#### [ACTIVITY]
Lines before the one containing "1.5 L13 24.5" are left out. Retype that line and the rest through the end of the material exactly.

#### [INFORMATION]
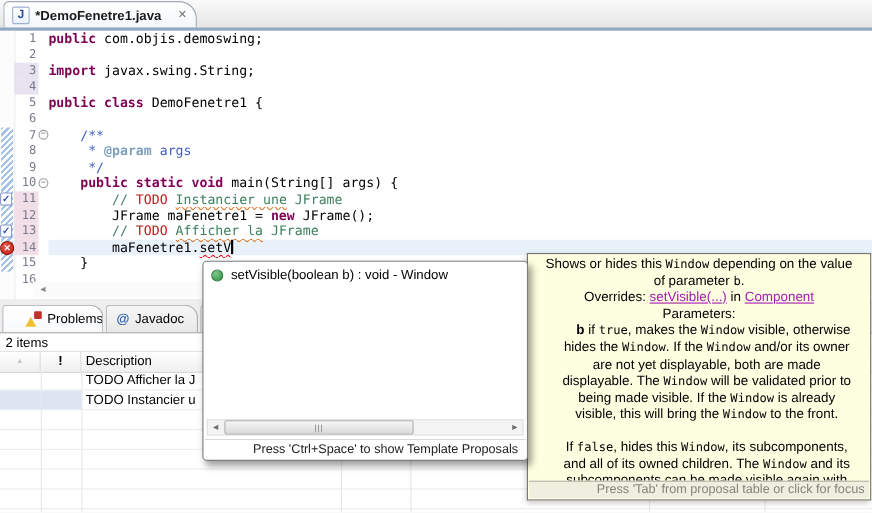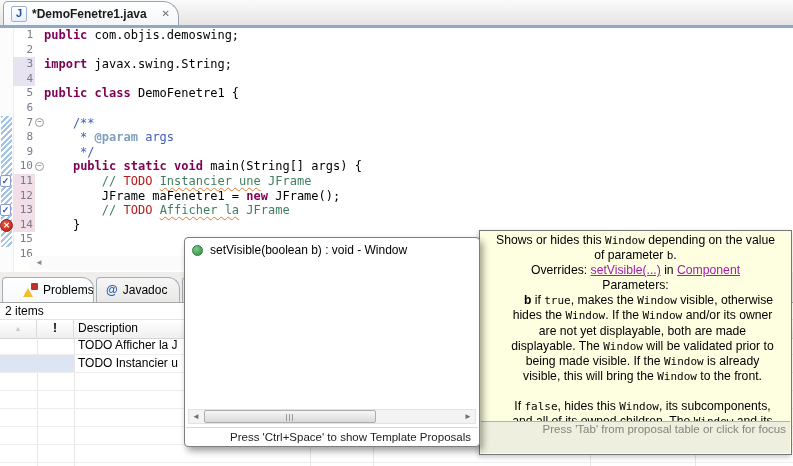--- a/index.html
+++ b/index.html
@@ -184,6 +184,7 @@
         <div class="cline"><span class="seg-c">        // </span><span class="seg-t">TODO</span><span class="seg-c"> </span><span class="seg-sw">Instancier une</span><span class="seg-c"> JFrame</span></div>
         <div class="cline"><span class="seg-p">        JFrame maFenetre1 = </span><span class="seg-k">new</span><span class="seg-p"> JFrame();</span></div>
         <div class="cline"><span class="seg-c">        // </span><span class="seg-t">TODO</span><span class="seg-c"> </span><span class="seg-sw">Afficher la</span><span class="seg-c"> JFrame</span></div>
+        <div class="cline cur"><span class="seg-p">        maFenetre1.</span><span class="seg-ew">setV</span><span class="caret"></span></div>
         <div class="cline"><span class="seg-p">    }</span></div>
         <div class="cline"></div>
       </div>

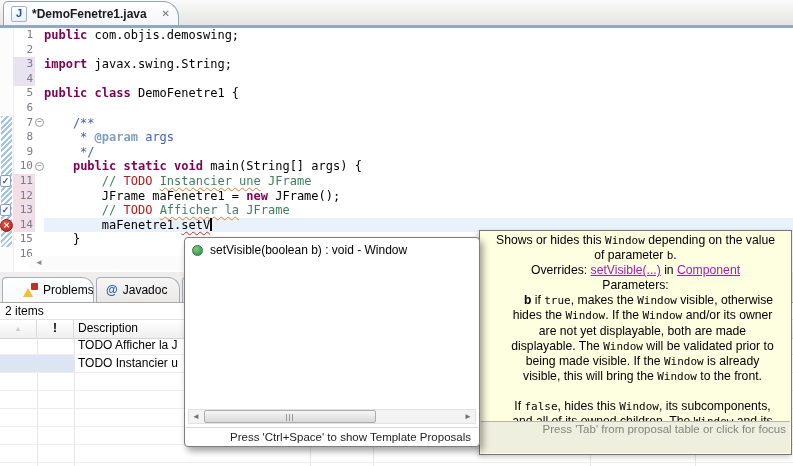--- a/index.html
+++ b/index.html
@@ -93,7 +93,7 @@
   .vline{position:absolute;top:0;bottom:0;width:1px;background:#E6E6E6;}
 
   
-  .cpopup{position:absolute;left:184px;top:237px;width:296px;height:210px;box-sizing:border-box;
+  .cpopup{position:absolute;left:184px;top:237px;width:296px;height:182px;box-sizing:border-box;
           background:#FFF;border:1px solid #7E7E7E;border-radius:4px;
           box-shadow:3px 4px 7px rgba(0,0,0,.38);z-index:30;}
   .citem{display:flex;align-items:center;gap:7px;padding:5px 6px 0 7px;font-size:12px;cursor:pointer;}

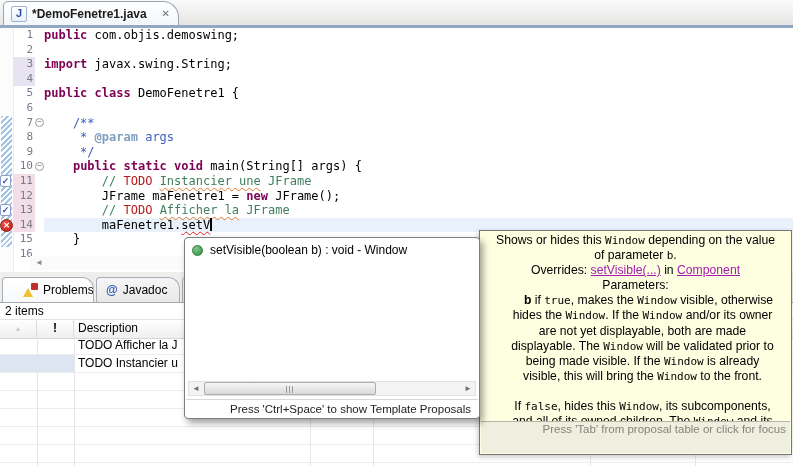--- a/index.html
+++ b/index.html
@@ -123,7 +123,7 @@
   .seg-link{color:#a21caf;text-decoration:underline;cursor:pointer;}
   .jd-param{margin-left:14px;text-indent:12px;}
   .jd-para2{margin-left:14px;margin-top:15px;}
-  .jfooter{position:absolute;left:1px;right:1px;bottom:1px;height:32px;background:#EFEFDF;
+  .jfooter{position:absolute;left:1px;right:1px;bottom:1px;height:16px;background:#EFEFDF;
            border-top:1px solid #B5B5A5;color:#84847A;font-size:11.5px;text-align:right;
            padding:1px 4px 0 0;box-sizing:border-box;}
 </style>

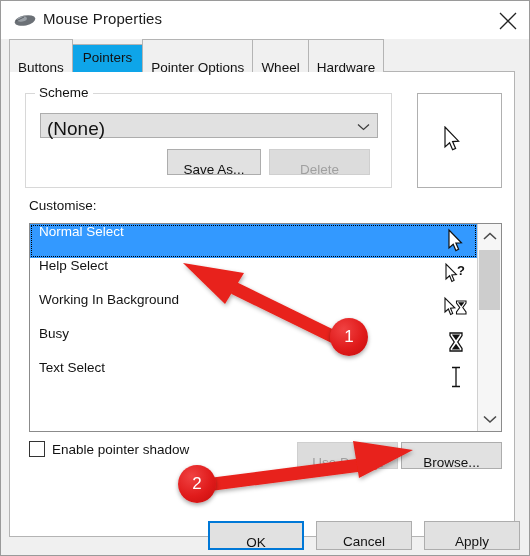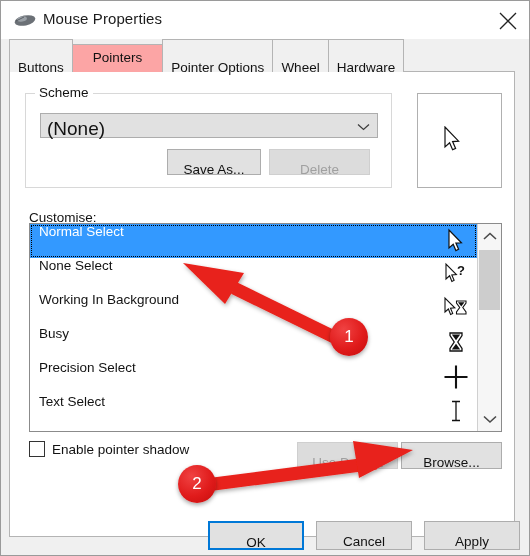--- a/index.html
+++ b/index.html
@@ -76,11 +76,11 @@
   .tab.active {
     height: 28px;
     line-height: 26px;
-    background: #fca5a5;
+    background: #0ea5e9;
     border-color: #b4b4b4;
     position: relative;
     z-index: 6;
-    padding: 0 20px;
+    padding: 0 10px;
   }
 
   

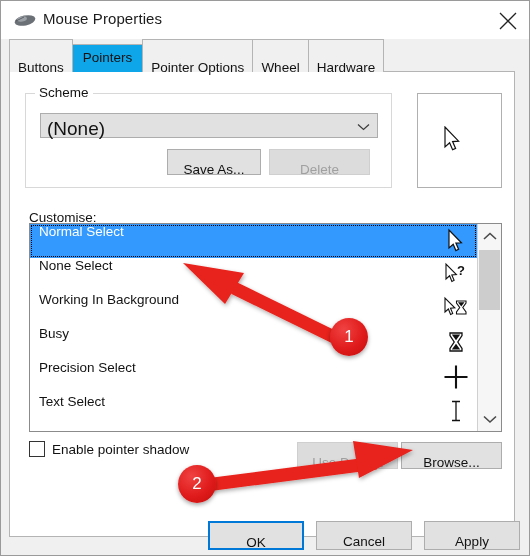--- a/index.html
+++ b/index.html
@@ -151,7 +151,7 @@
   
   .customise-label {
     position: absolute;
-    left: 28px; top: 209px;
+    left: 28px; top: 197px;
     font-size: 13.5px;
     color: #121212;
   }

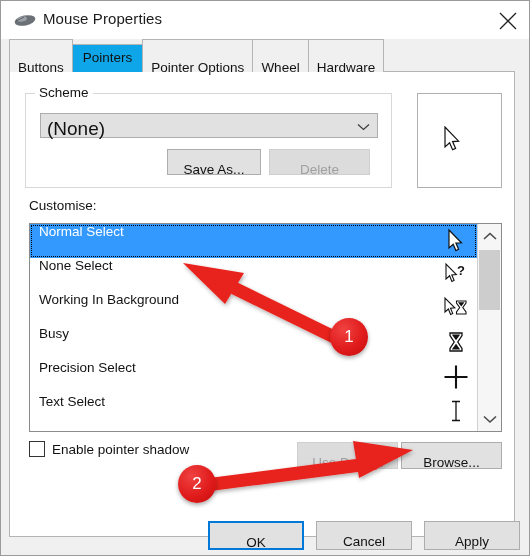--- a/index.html
+++ b/index.html
@@ -342,7 +342,7 @@
       </div>
 
       <div class="list-row">
-        <span>None Select</span>
+        <span>Help Select</span>
         <svg class="row-cursor" viewBox="0 0 26 26">
           <path d="M3 2 L3 17 L6.6 13.8 L8.9 19.4 L11.1 18.3 L8.8 12.9 L13.4 12.6 Z" fill="#ffffff" stroke="#111" stroke-width="1.1"></path>
           <text x="14" y="13" font-family="Liberation Sans, sans-serif" font-size="13" font-weight="bold" fill="#111">?</text>

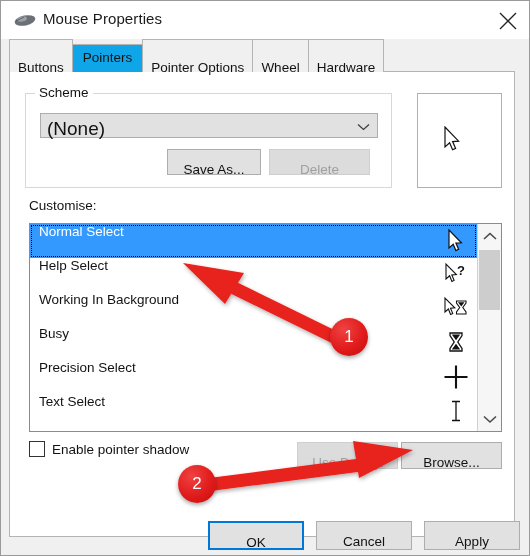--- a/index.html
+++ b/index.html
@@ -371,12 +371,6 @@
         </svg>
       </div>
 
-      <div class="list-row">
-        <span>Precision Select</span>
-        <svg class="row-cursor" viewBox="0 0 26 26">
-          <path d="M13 1.5 L13 24.5 M1.5 13 L24.5 13" stroke="#111" stroke-width="2.1"></path>
-        </svg>
-      </div>
 
       <div class="list-row">
         <span>Text Select</span>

#### [YOUR RESPONSE]
-          <path d="M13 1.5 L13 24.5 M1.5 13 L24.5 13" stroke="#111" stroke-width="2.1"></path>
-        </svg>
-      </div>
 
       <div class="list-row">
         <span>Text Select</span>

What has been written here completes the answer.